NVIDIA TensorRT Accelerates Stable Diffusion Nearly 2x Faster with 8-bit Post-Training Quantization

jwitsoe · March 8, 2024, 1:17am

Originally published at: NVIDIA TensorRT Accelerates Stable Diffusion Nearly 2x Faster with 8-bit Post-Training Quantization | NVIDIA Technical Blog

In the dynamic realm of generative AI, diffusion models stand out as the most powerful architecture for generating high-quality images with text prompts. Models like Stable Diffusion have revolutionized creative applications. However, the inference process of diffusion models can be computationally intensive due to the iterative denoising steps required. This presents significant challenges for companies…

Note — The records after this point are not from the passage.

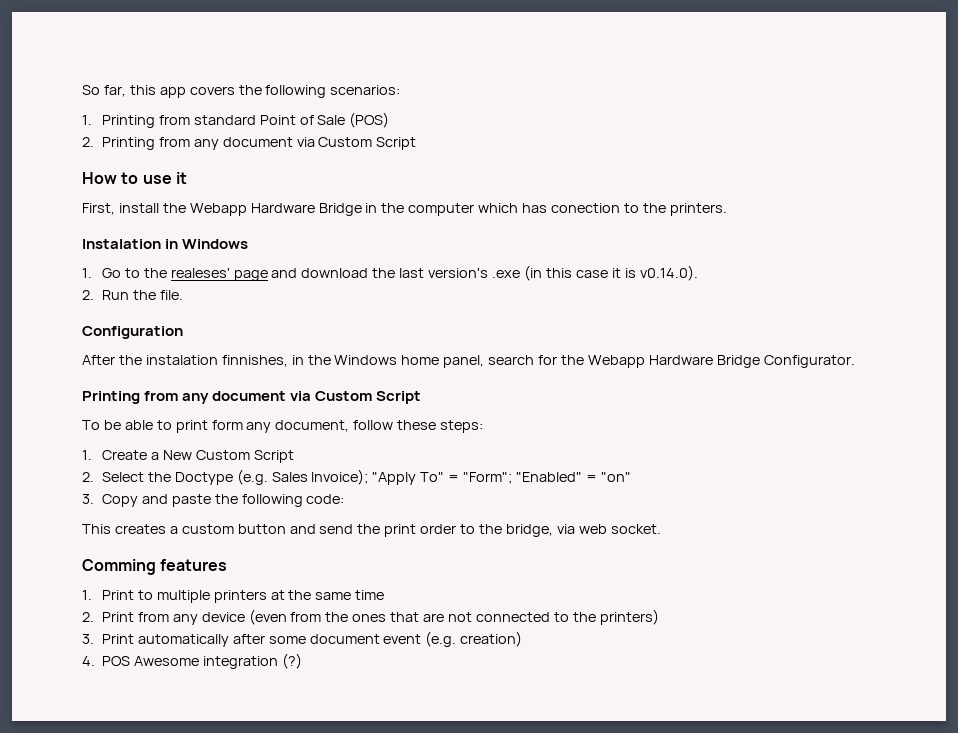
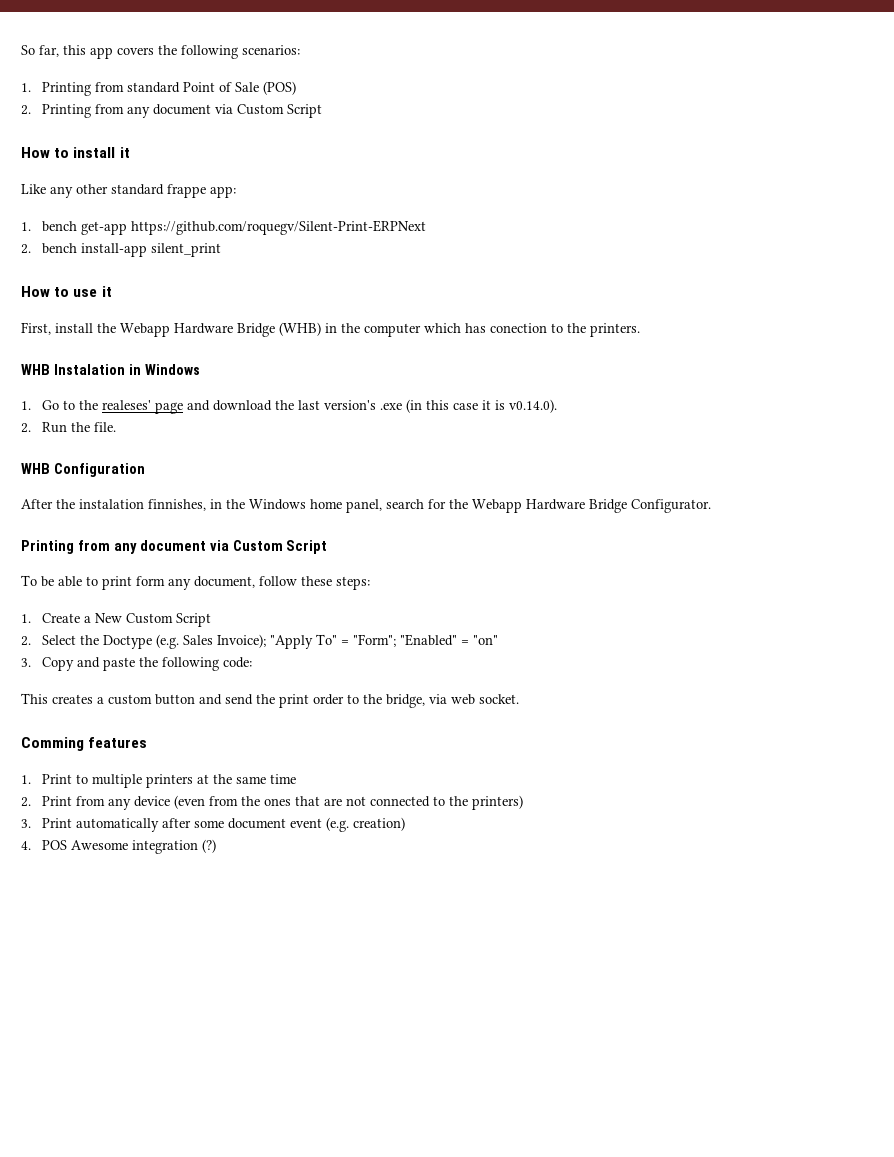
(417, 143) none -> [21,147,130,158] [21,184,236,198] [21,220,426,235] [21,243,221,257] // How to install it // Like any other standard frappe app: // 1. bench get-app https://github.com/roquegv/Silent-Print-ERPNext // 2. bench install-app silent_print
(362, 209) none -> [279,322,321,336] (WHB)
(727, 209) none -> [21,364,50,375] WHB
(183, 295) none -> [21,463,50,474] WHB

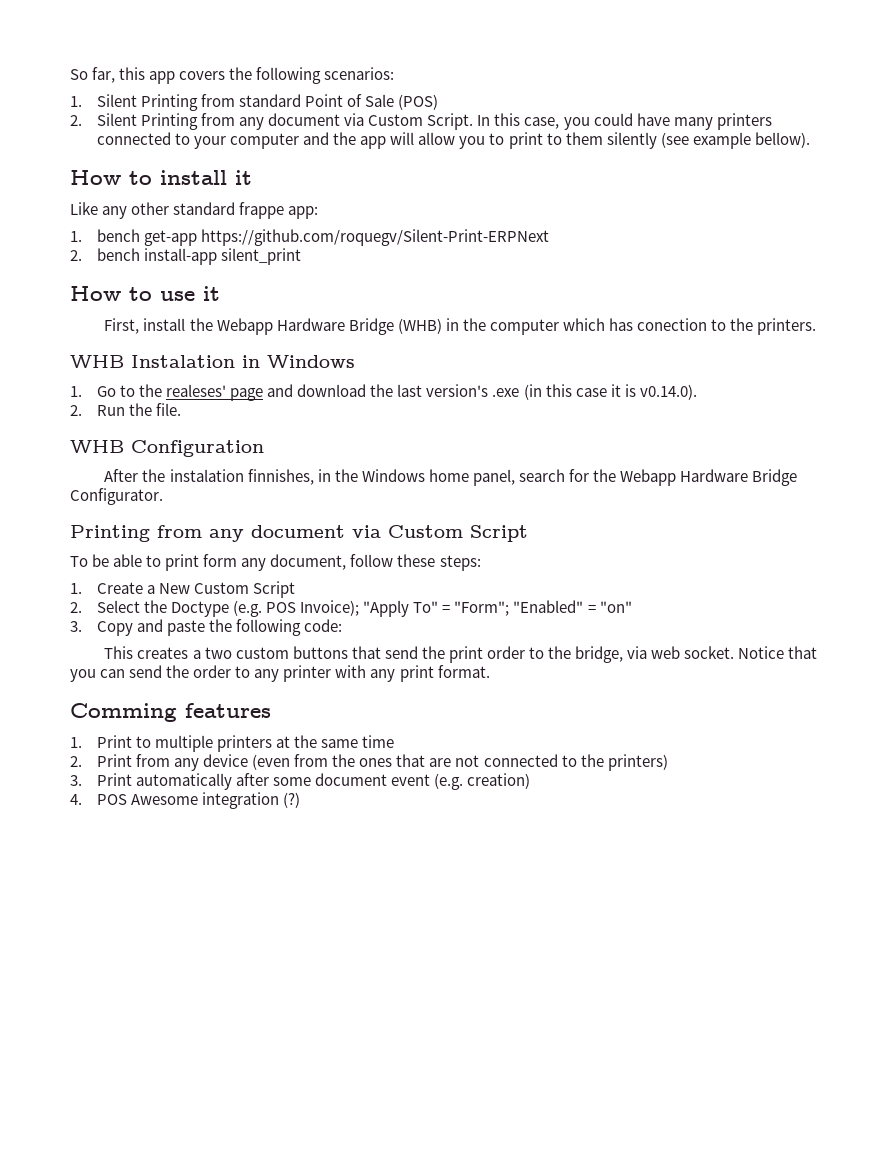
(31, 87) none -> [96,94,137,107] Silent
[41,104,322,118] Printing from any document via Custom Script -> [96,113,772,130] [96,132,810,149] Silent Printing from any document via Custom Script. In this case, you could have many printers connected to your computer and the app will allow you to print to them silently (see example bellow).
[182,635,213,645] Sales -> [266,602,297,613] POS
[108,694,222,705] custom button and -> [204,646,381,659] two custom buttons that
(519, 699) none -> [738,646,818,659] [70,665,490,682] Notice that you can send the order to any printer with any print format.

qqsongzi · March 11, 2024, 7:27pm

I just noticed the quantization and export code in the blog could be run with TensorRT 9.3, when will the workable version be released?

erinh · March 13, 2024, 6:49pm

Hi @qqsongzi,

The workable version for INT8 quantization with DemoDiffusion is already available in NVIDIA TensorRT repo: TensorRT/demo/Diffusion at release/9.3 · NVIDIA/TensorRT · GitHub.

Please note that the APIs in the above scripts can be slightly different than what’s described in this blog post. The latest quantization APIs with more performance optimization will be released in a few days. We’ll share the wheel here and you can use it with TensorRT 9.3.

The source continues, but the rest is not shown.